The labor for the great Egyptian projects was free. That's been well established by more recent Egyptological discoveries, but it was still low status. The leaders of the projects didn't start out as hewers and haulers.

I do wonder what is wrong with accepting that Freemasonry began in the Middle Ages as the heir of many traditions, including the Roman Catholic revalorization of labor as inherently noble .


----------



## Levelhead (Aug 7, 2014)

It started to be written down at a certain time as in records but has been in existence for way longer.


----------



## BryanMaloney (Aug 8, 2014)

That claim can be made about anything. It can be claimed that the knowledge of electron microscopes was passed down mouth-to-ear from the paleolithic, in unbroken sequence, entirely without writing down a single thing, until the world was "ready", and then an "initiate" revealed the "mystery" in written form while merely pretending to be conducting experiments on the topic in order to discover it.


----------



## coachn (Aug 8, 2014)

Sounds about like how many religions get started and maintained.


----------



## BryanMaloney (Aug 8, 2014)

Gee, another reason for Freemasonry to stick with what's verifiable...


----------



## coachn (Aug 8, 2014)

And for the very same reasons one would not want to stick to what is verifiable.  Freemasonry is not about verifiable facts.  It's about introducing men to the fact that not all things are verifiable.


----------



## BryanMaloney (Aug 8, 2014)

But if anything can be made up, why worry about truth at all?


----------



## coachn (Aug 8, 2014)

BryanMaloney said:


> But if anything can be made up, why worry about truth at all?

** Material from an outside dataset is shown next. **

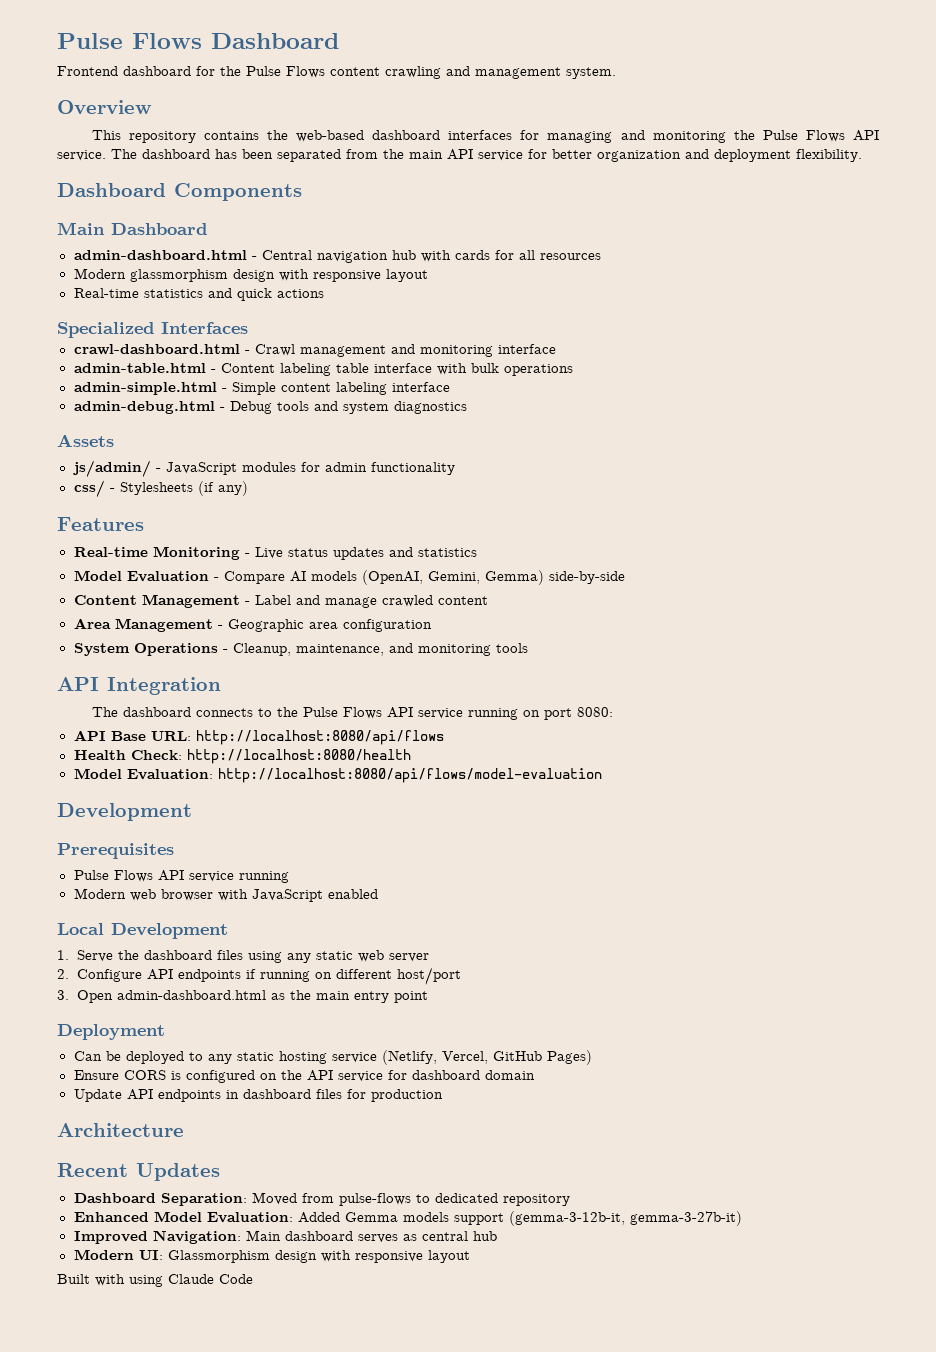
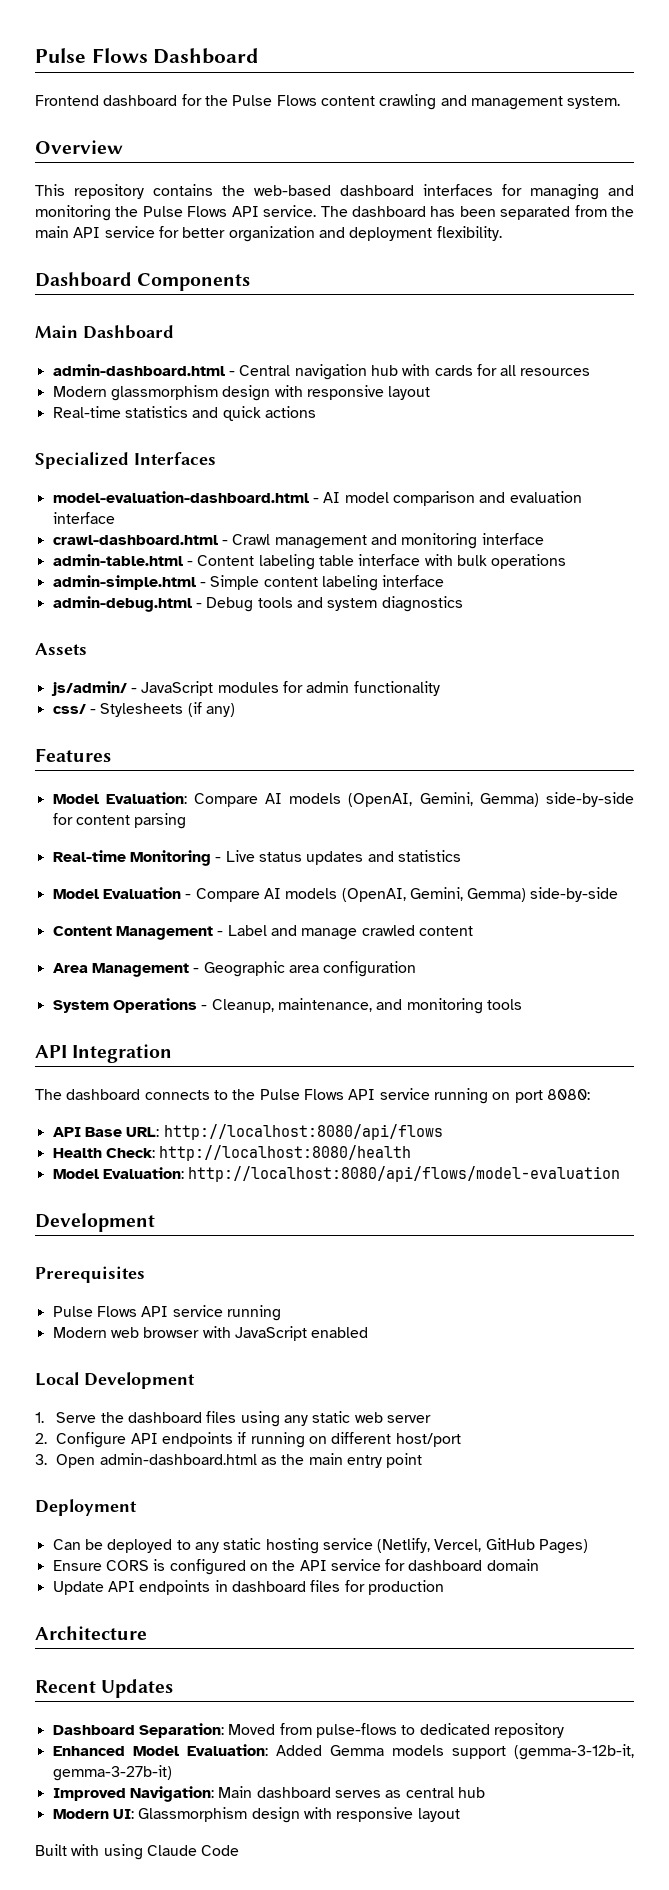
+ model-evaluation-dashboard.html - AI model comparison and evaluation interface
+ Model Evaluation: Compare AI models (OpenAI, Gemini, Gemma) side-by-side for content parsing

Great question!  Freemasonry reinforces the Understanding that Truth and Fact are not the same thing.  Much within Freemasonry is made up (and in some view, too much!)  Facts are not the issue.  Truth is and what is fabricated is intended to convey Truth, not Fact.  (You find this in religious text all the time!)

To respectfully respond to your question one must understand and accept that because something is made up only means that it might not be factual, but it is intended to convey the truth none the less...  at least, to those not stuck in factual thought.


----------



## BryanMaloney (Aug 8, 2014)

Autism and factual thought go together. It's hard-wired.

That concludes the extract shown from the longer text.